> **Exercise objective**
Reduce the material below to its lines containing "none".

★ ★ ★ ★ ★

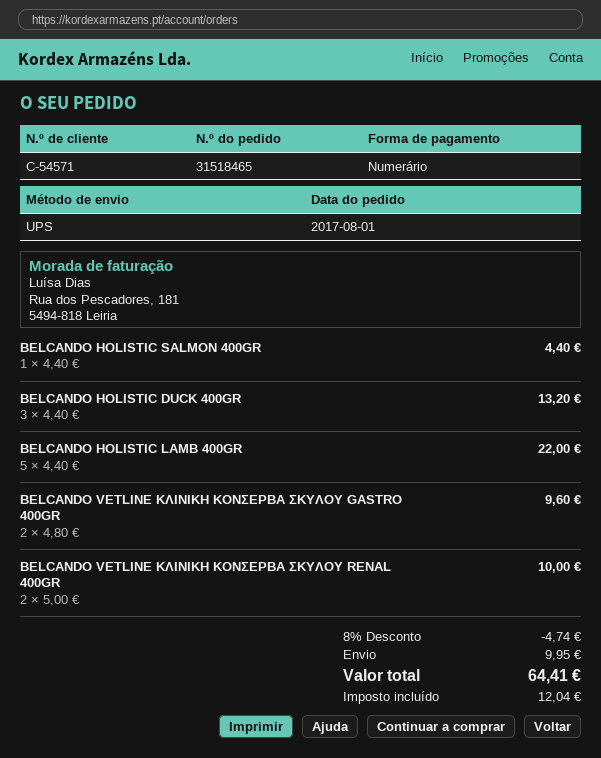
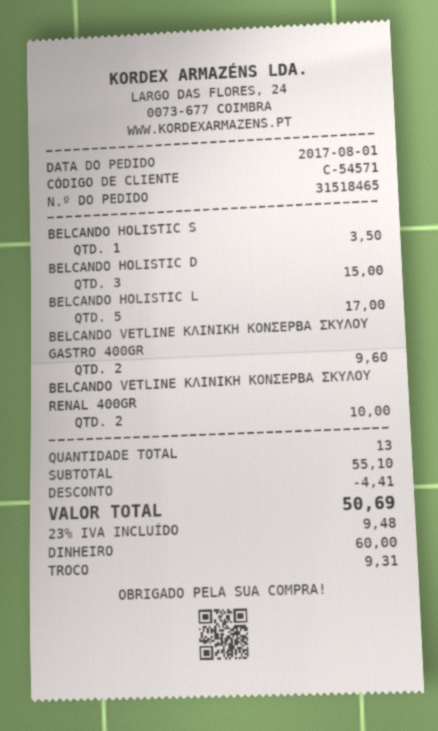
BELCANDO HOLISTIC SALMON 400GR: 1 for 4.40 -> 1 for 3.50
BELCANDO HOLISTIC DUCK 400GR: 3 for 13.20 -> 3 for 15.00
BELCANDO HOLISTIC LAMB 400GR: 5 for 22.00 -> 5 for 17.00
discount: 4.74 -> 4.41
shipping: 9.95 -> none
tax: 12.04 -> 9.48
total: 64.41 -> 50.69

★ ★ ★ ★ ★

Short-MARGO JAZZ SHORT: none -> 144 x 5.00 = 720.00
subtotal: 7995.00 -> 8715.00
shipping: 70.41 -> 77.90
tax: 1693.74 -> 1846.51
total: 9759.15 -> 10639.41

★ ★ ★ ★ ★

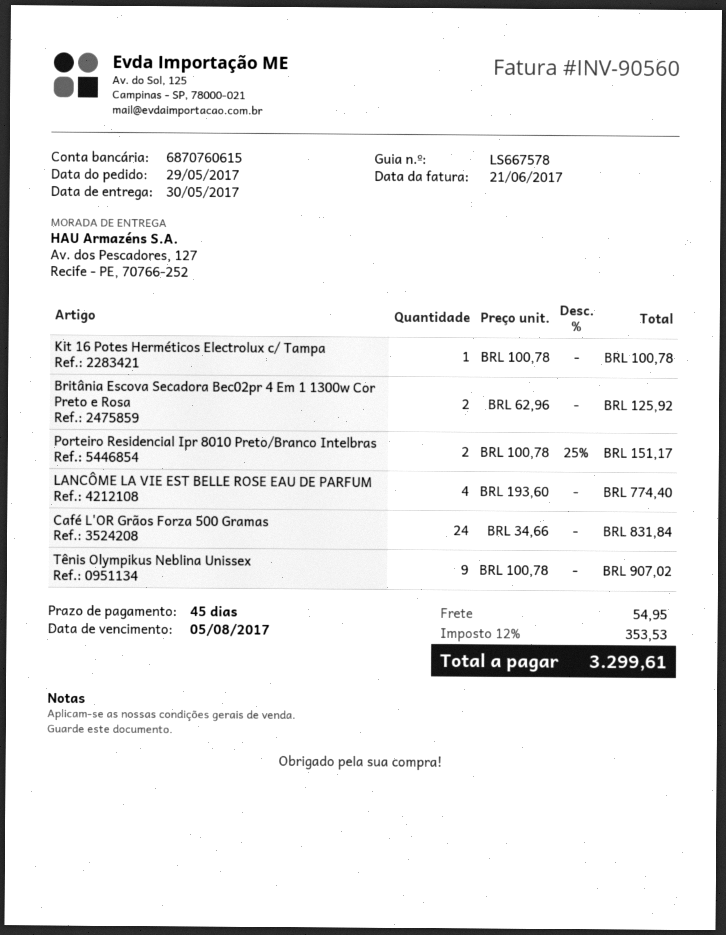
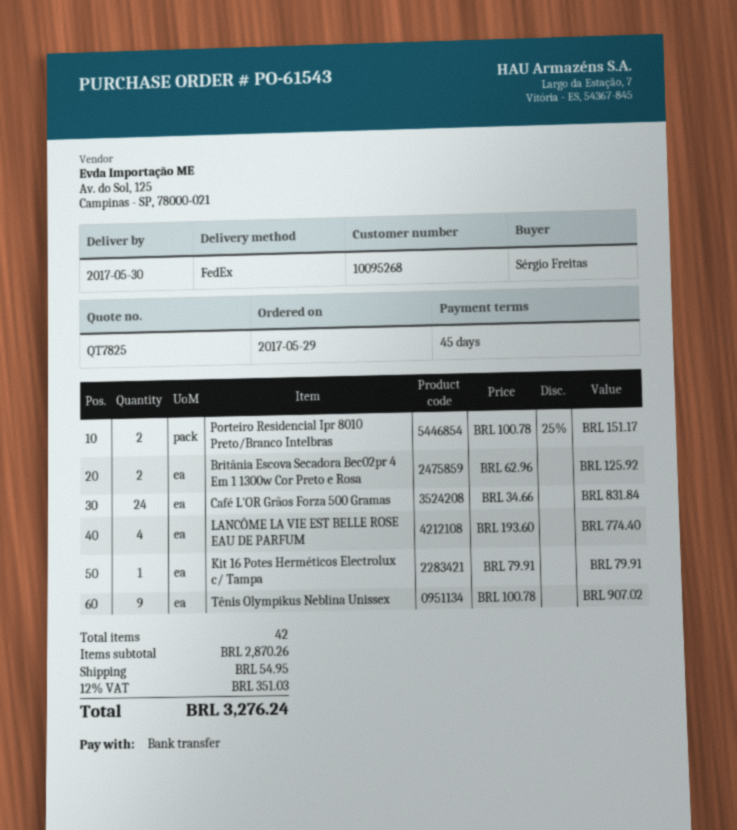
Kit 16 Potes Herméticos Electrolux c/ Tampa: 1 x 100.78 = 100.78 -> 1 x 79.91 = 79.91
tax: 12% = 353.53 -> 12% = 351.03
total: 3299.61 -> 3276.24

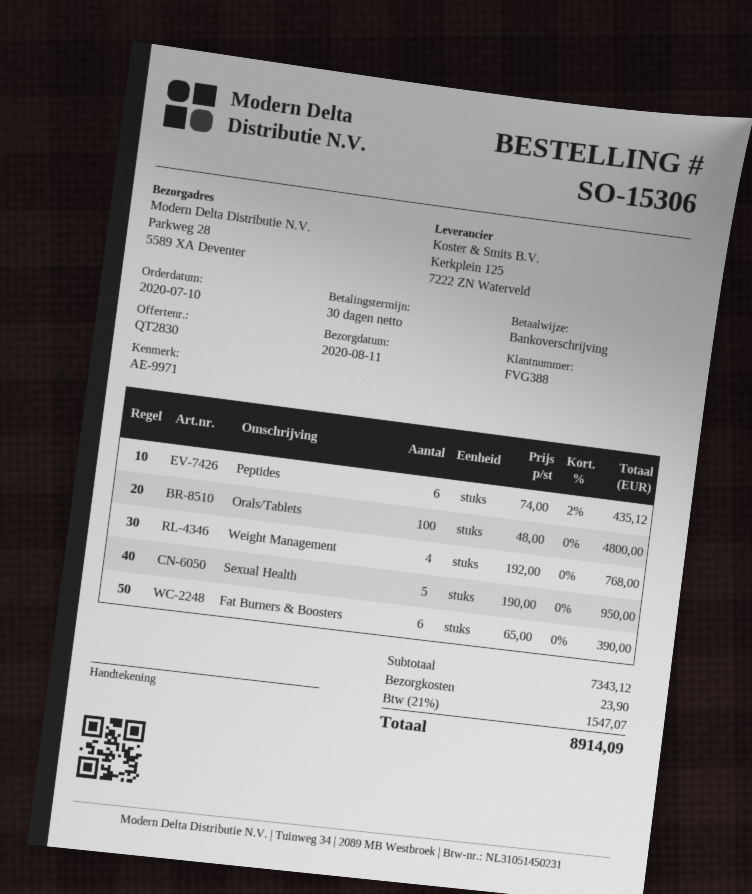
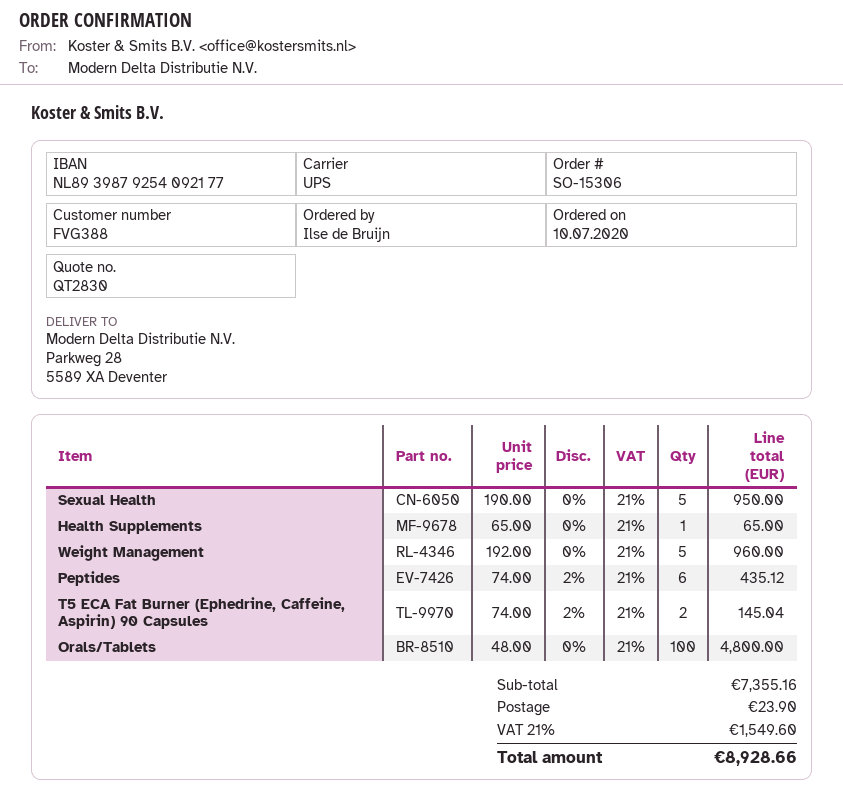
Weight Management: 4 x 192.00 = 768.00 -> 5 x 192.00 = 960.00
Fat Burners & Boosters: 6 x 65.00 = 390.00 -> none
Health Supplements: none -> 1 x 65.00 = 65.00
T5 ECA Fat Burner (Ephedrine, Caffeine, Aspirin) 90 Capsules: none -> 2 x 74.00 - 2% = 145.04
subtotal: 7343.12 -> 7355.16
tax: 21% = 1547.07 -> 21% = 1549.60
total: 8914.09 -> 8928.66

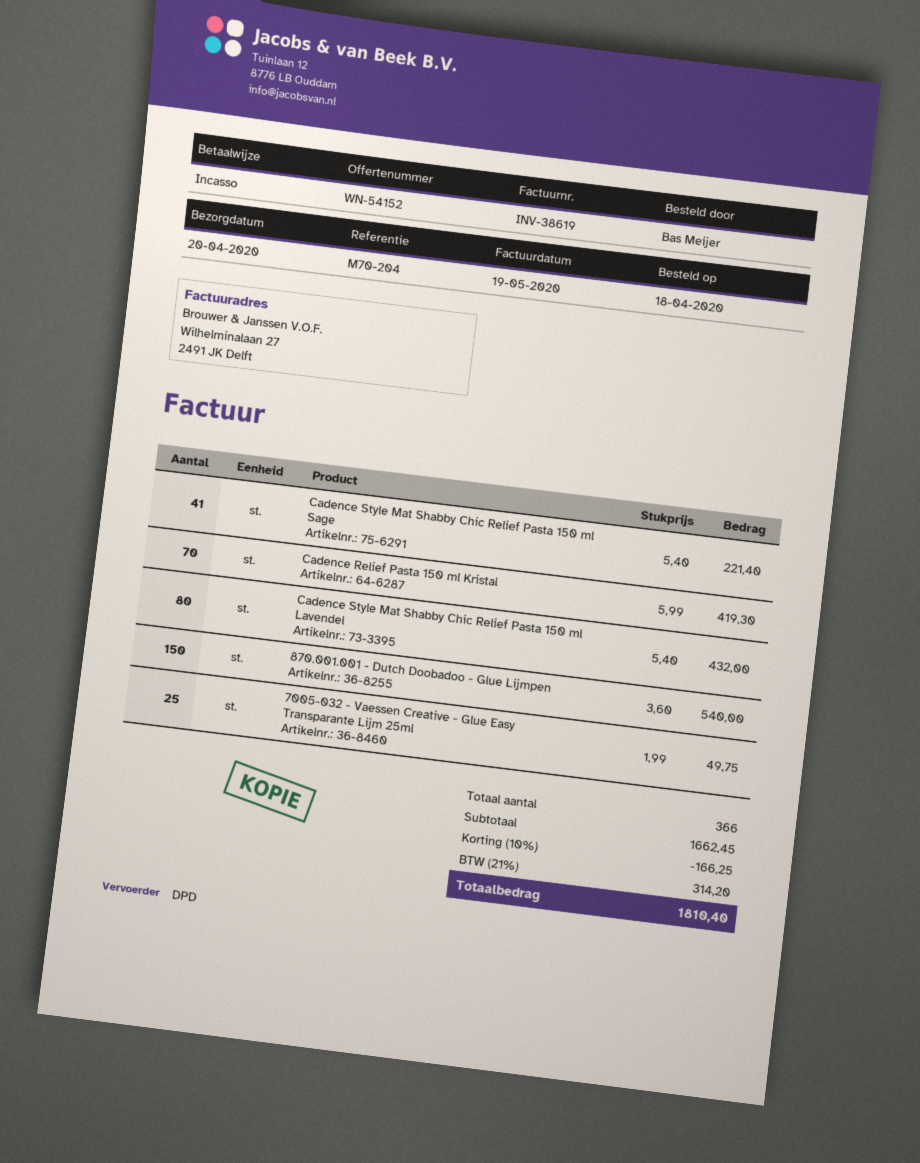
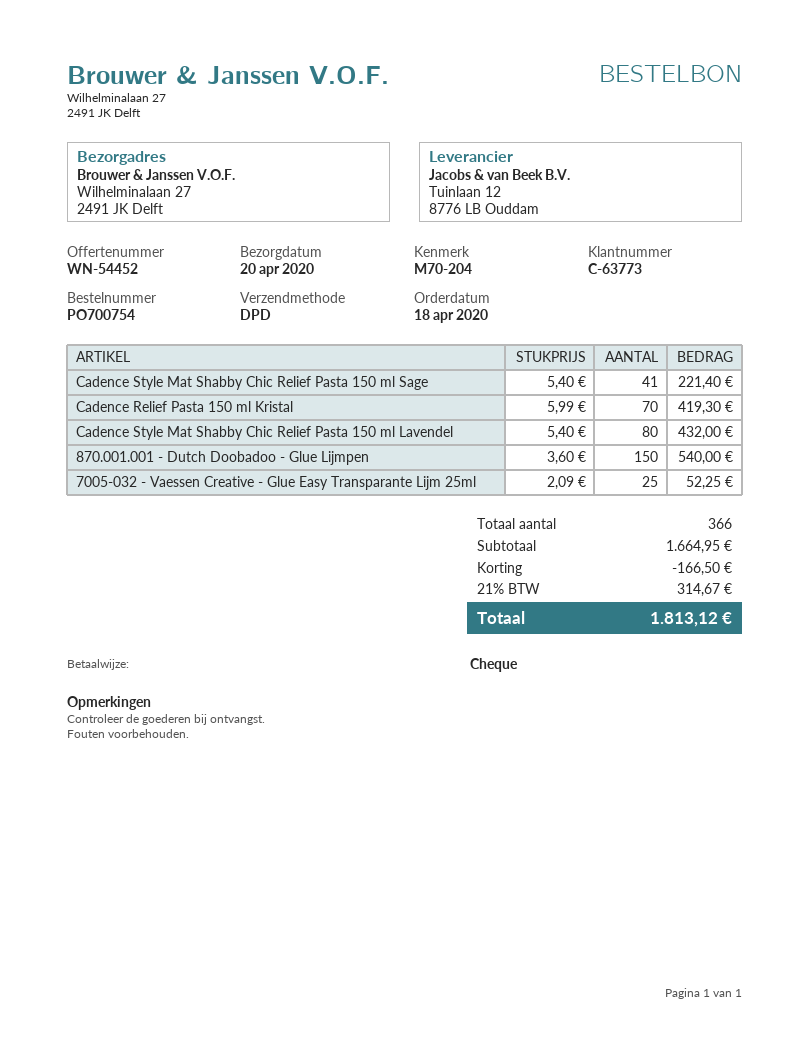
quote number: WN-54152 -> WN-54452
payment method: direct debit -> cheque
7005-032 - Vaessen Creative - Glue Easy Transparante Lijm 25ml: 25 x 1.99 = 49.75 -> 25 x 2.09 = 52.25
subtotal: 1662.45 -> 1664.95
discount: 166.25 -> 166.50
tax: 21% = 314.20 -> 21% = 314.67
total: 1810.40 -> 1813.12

★ ★ ★ ★ ★

> **Answer box**
shipping: 9.95 -> none
Short-MARGO JAZZ SHORT: none -> 144 x 5.00 = 720.00
Fat Burners & Boosters: 6 x 65.00 = 390.00 -> none
Health Supplements: none -> 1 x 65.00 = 65.00
T5 ECA Fat Burner (Ephedrine, Caffeine, Aspirin) 90 Capsules: none -> 2 x 74.00 - 2% = 145.04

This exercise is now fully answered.